What needs to be done:
The entries below hold a line with "process | Low" and a line with "before the effective date | High". Return those lines and all that lie between them, exactly and only.

Input material:
::::::::::
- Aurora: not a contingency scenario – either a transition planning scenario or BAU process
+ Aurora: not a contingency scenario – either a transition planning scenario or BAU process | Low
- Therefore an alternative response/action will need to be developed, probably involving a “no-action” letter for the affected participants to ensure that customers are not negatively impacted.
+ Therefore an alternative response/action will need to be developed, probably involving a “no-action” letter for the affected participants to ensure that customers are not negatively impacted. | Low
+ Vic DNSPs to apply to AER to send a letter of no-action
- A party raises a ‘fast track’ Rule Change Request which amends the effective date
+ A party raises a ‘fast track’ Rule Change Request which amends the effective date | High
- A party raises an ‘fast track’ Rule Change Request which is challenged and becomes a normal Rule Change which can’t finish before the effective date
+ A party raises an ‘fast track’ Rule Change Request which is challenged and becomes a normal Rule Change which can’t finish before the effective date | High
::::::::::
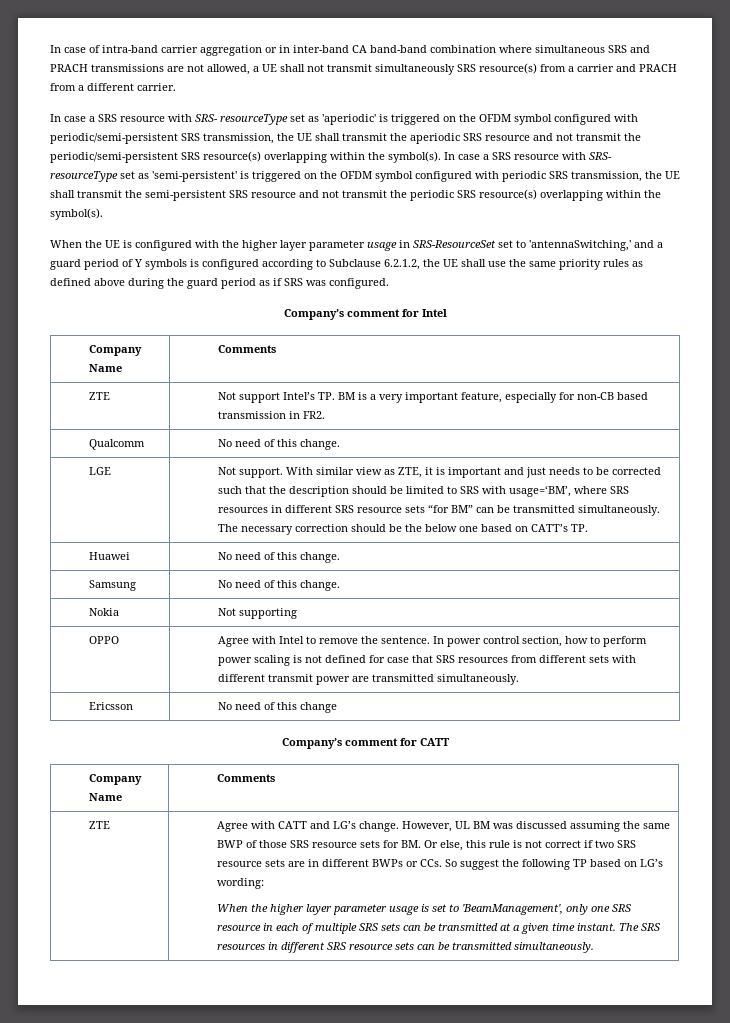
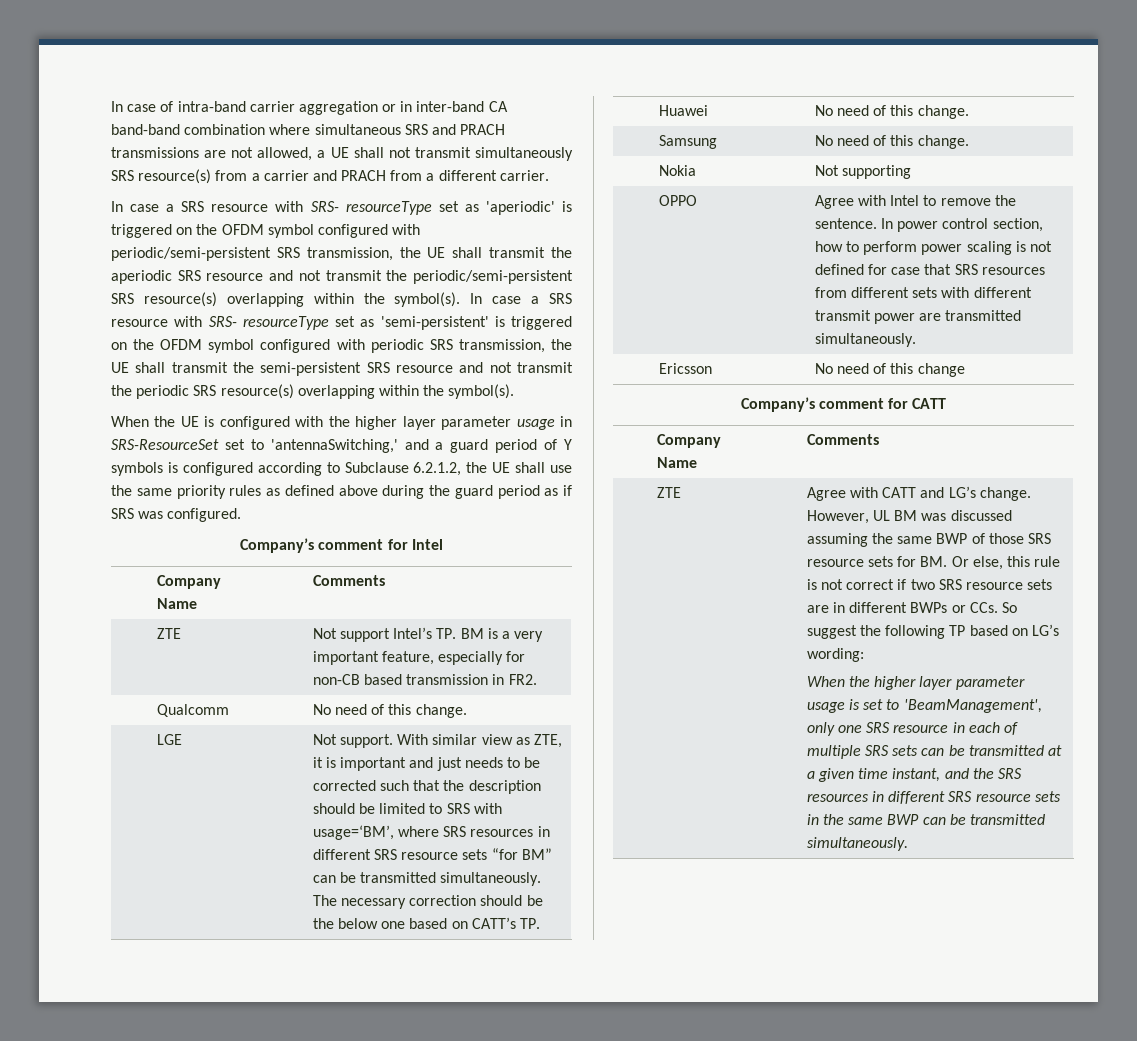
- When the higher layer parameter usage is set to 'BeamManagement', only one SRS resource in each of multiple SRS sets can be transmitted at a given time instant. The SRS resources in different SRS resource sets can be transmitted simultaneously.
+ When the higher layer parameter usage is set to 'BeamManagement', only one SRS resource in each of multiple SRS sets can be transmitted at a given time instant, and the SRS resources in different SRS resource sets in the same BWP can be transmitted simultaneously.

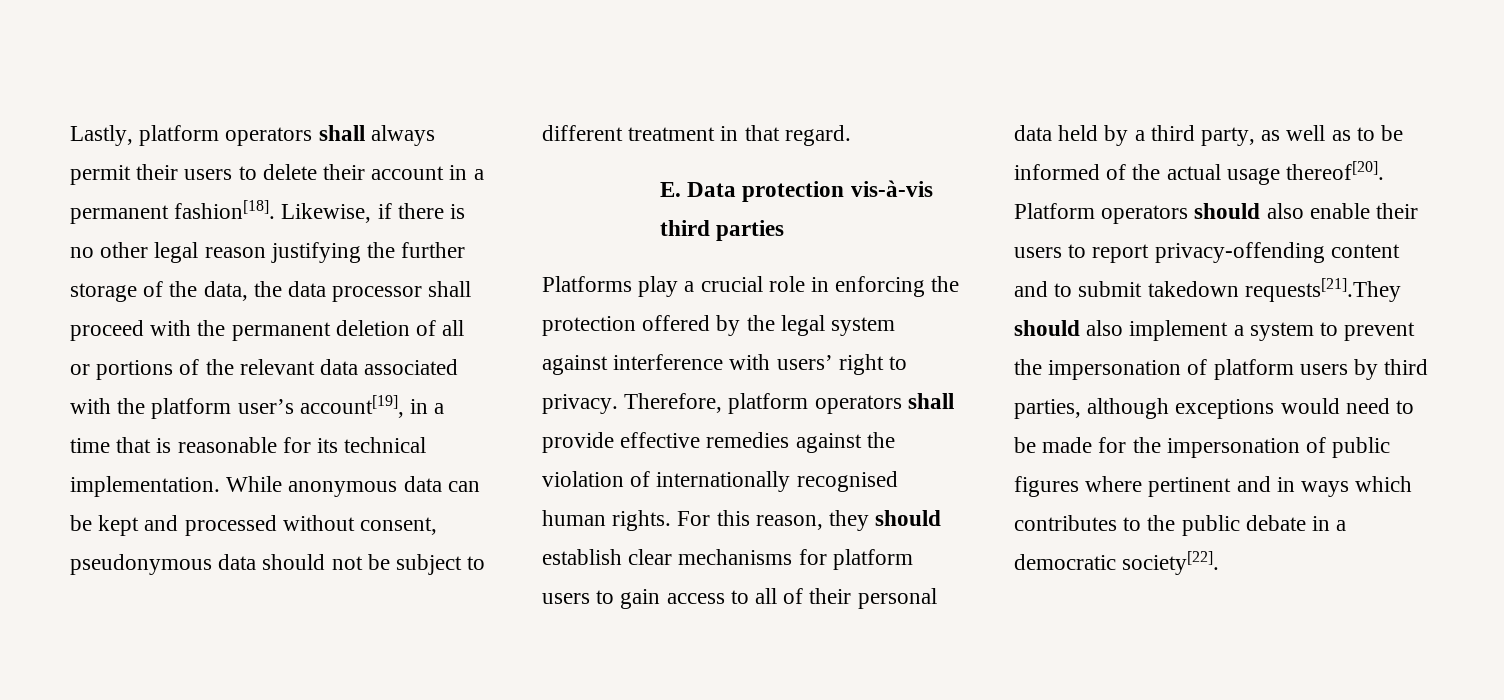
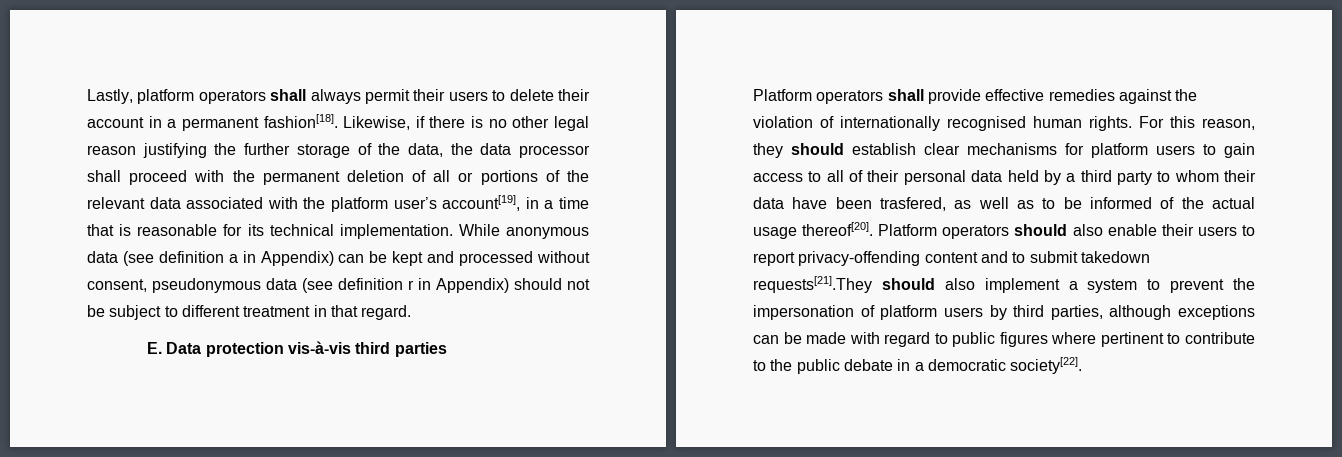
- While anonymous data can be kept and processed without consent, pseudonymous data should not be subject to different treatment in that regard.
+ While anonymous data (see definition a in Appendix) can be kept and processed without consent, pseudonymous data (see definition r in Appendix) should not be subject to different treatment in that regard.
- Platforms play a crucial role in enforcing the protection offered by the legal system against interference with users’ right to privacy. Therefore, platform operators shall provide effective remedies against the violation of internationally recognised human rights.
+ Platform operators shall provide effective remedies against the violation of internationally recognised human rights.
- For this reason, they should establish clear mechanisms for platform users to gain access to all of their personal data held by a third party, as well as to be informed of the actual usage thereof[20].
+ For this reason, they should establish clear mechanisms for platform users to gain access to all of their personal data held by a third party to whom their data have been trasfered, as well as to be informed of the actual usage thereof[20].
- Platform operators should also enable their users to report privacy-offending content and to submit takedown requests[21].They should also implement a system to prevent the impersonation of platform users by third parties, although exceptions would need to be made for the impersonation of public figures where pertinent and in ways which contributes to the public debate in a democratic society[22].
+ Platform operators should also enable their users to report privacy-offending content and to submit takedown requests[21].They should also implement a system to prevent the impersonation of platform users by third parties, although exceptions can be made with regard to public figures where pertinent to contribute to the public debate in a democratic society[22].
::::::::::
Reply:
+ Aurora: not a contingency scenario – either a transition planning scenario or BAU process | Low
- Therefore an alternative response/action will need to be developed, probably involving a “no-action” letter for the affected participants to ensure that customers are not negatively impacted.
+ Therefore an alternative response/action will need to be developed, probably involving a “no-action” letter for the affected participants to ensure that customers are not negatively impacted. | Low
+ Vic DNSPs to apply to AER to send a letter of no-action
- A party raises a ‘fast track’ Rule Change Request which amends the effective date
+ A party raises a ‘fast track’ Rule Change Request which amends the effective date | High
- A party raises an ‘fast track’ Rule Change Request which is challenged and becomes a normal Rule Change which can’t finish before the effective date
+ A party raises an ‘fast track’ Rule Change Request which is challenged and becomes a normal Rule Change which can’t finish before the effective date | High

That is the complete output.